This assignment aims to visualise the demographic structure of Singapore population by age cohort and by planning area in 2019. The objective of this visualisation is to look at Singapore’s population and dwelling condition.
Source: https://www.singstat.gov.sg/find-data/search-by-theme/population/geographic-distribution/latest-data.
The dataset contains 984,656 rows of data about Area Subzone, Age Group, Sex and Type of Dwelling from 2011 to 2019.
| Variable | Description |
|---|---|
| PA | Planning Area |
| SZ | Subzone |
| AG | Age Group |
| Sex | Sex |
| TOD | Type of Dwelling |
| Pop | Resident Count |
| Time | Time/Period |
Design of Pyramid Chart: I only had experience in designing Pyramid chart with Tableau, so I Googled how to design Pyramid chart with ggplot 2, and there are some excellent works in the Internet, which gives me great help.
Execute Pyramid Chart: after plotting Pyramid Chart, I realize there is an issue with order of x-axis(i.e., Age group). As x-ais automatically orders by the number, the order shows in an illogical way as :
…
50 to 59
5 to 9
45 to 49
…
Hence, I added an if-else clause to alter 5 to 9 to 05 to 9 and it solved the ordering issue.
popGHcens$AG <- ifelse(popGHcens$AG == "5_to_9", "05_to_9", popGHcens$AG)
Hence, I decide to use a ternary plot because it doesn’t show all planning area in axis label.
I proposed to have 2 chars - Pyramid Population chart and Ternary Plot for population structure for different planning areas
dplyr provides a consistent set of verbs that help you solve the most common data manipulation challenges. I used filter() and select() to filter the 2019 data.

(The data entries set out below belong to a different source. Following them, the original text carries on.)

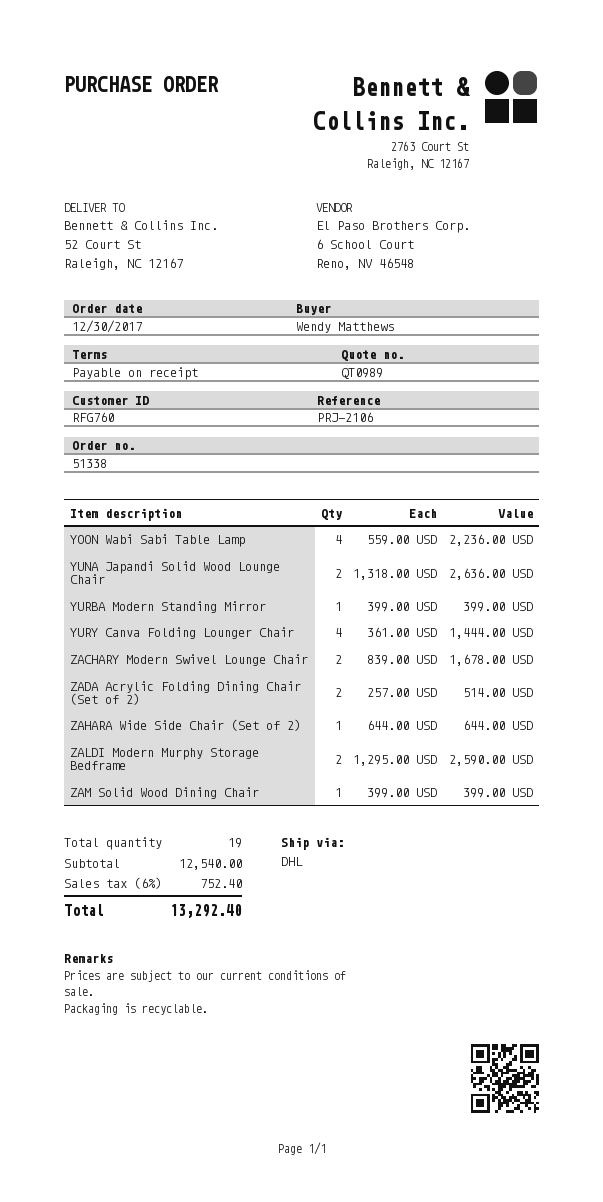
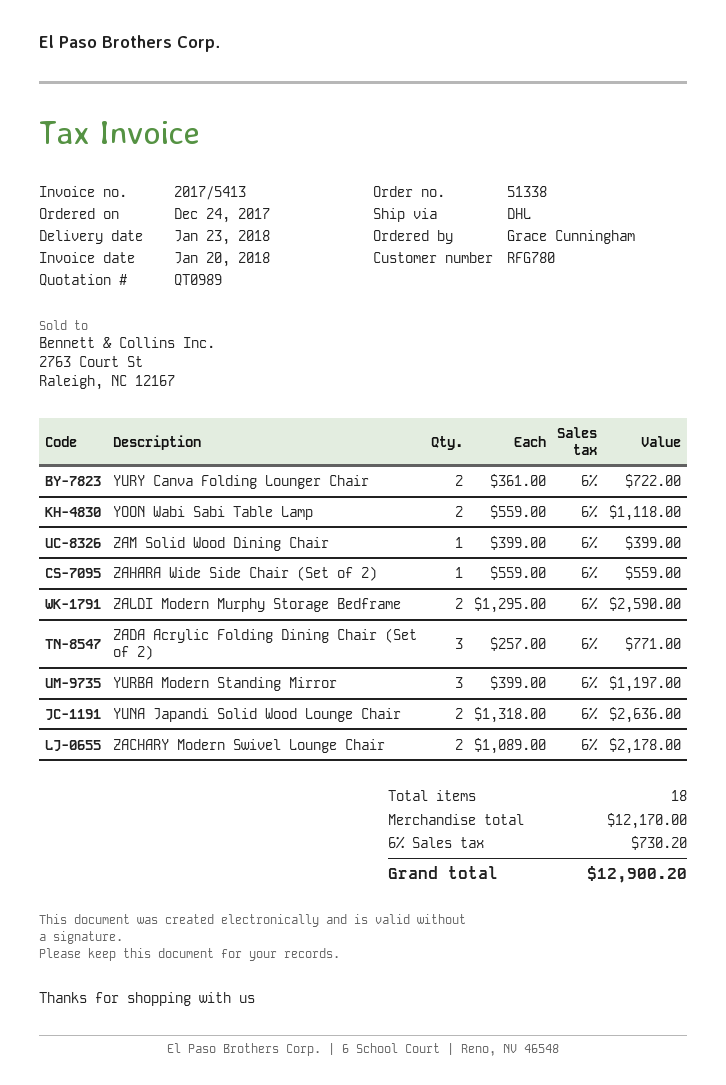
order date: 2017-12-30 -> 2017-12-24
customer number: RFG760 -> RFG780
ordered by: Wendy Matthews -> Grace Cunningham
YOON Wabi Sabi Table Lamp: 4 x 559.00 = 2236.00 -> 2 x 559.00 = 1118.00
YURBA Modern Standing Mirror: 1 x 399.00 = 399.00 -> 3 x 399.00 = 1197.00
YURY Canva Folding Lounger Chair: 4 x 361.00 = 1444.00 -> 2 x 361.00 = 722.00
ZACHARY Modern Swivel Lounge Chair: 2 x 839.00 = 1678.00 -> 2 x 1089.00 = 2178.00
ZADA Acrylic Folding Dining Chair (Set of 2): 2 x 257.00 = 514.00 -> 3 x 257.00 = 771.00
ZAHARA Wide Side Chair (Set of 2): 1 x 644.00 = 644.00 -> 1 x 559.00 = 559.00
total quantity: 19 -> 18
subtotal: 12540.00 -> 12170.00
tax: 6% = 752.40 -> 6% = 730.20
total: 13292.40 -> 12900.20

ggplot2 is the packages used for data visualization.
ggtern is a package that extends the functionality of ggplot2, giving the capability to plot ternary diagrams for (subset of) the ggplot2 proto geometries.
packages <- c('dplyr', 'ggplot2', 'ggtern')
for (p in packages){
if (!require(p,character.only = T)){
install.packages(p)
}
library(p,character.only = T)
}
data <- read.csv("data.csv")
#View(data)
Since the original data contains data from 2011 to 2019, I will first select the age group, population and gender data in 2019 for Pyramid chart.
popGHcens <- data %>%
filter(Time=="2019") %>%
select(AG,Pop,Sex)
Besides, I created another subset for Ternary Plot, in which I select Planning Area, Age group, population and gender data in 2019.
data_pz <- data %>%
filter(Time=="2019") %>%
select(PA,AG,Pop,Sex)
Pyramid Chart are two barcharts with axes flipped, so barplots for male populations goes to the left with negative sign. And to make the x-axis order in a logical way, I have to alter the age group “5_to_9” as well.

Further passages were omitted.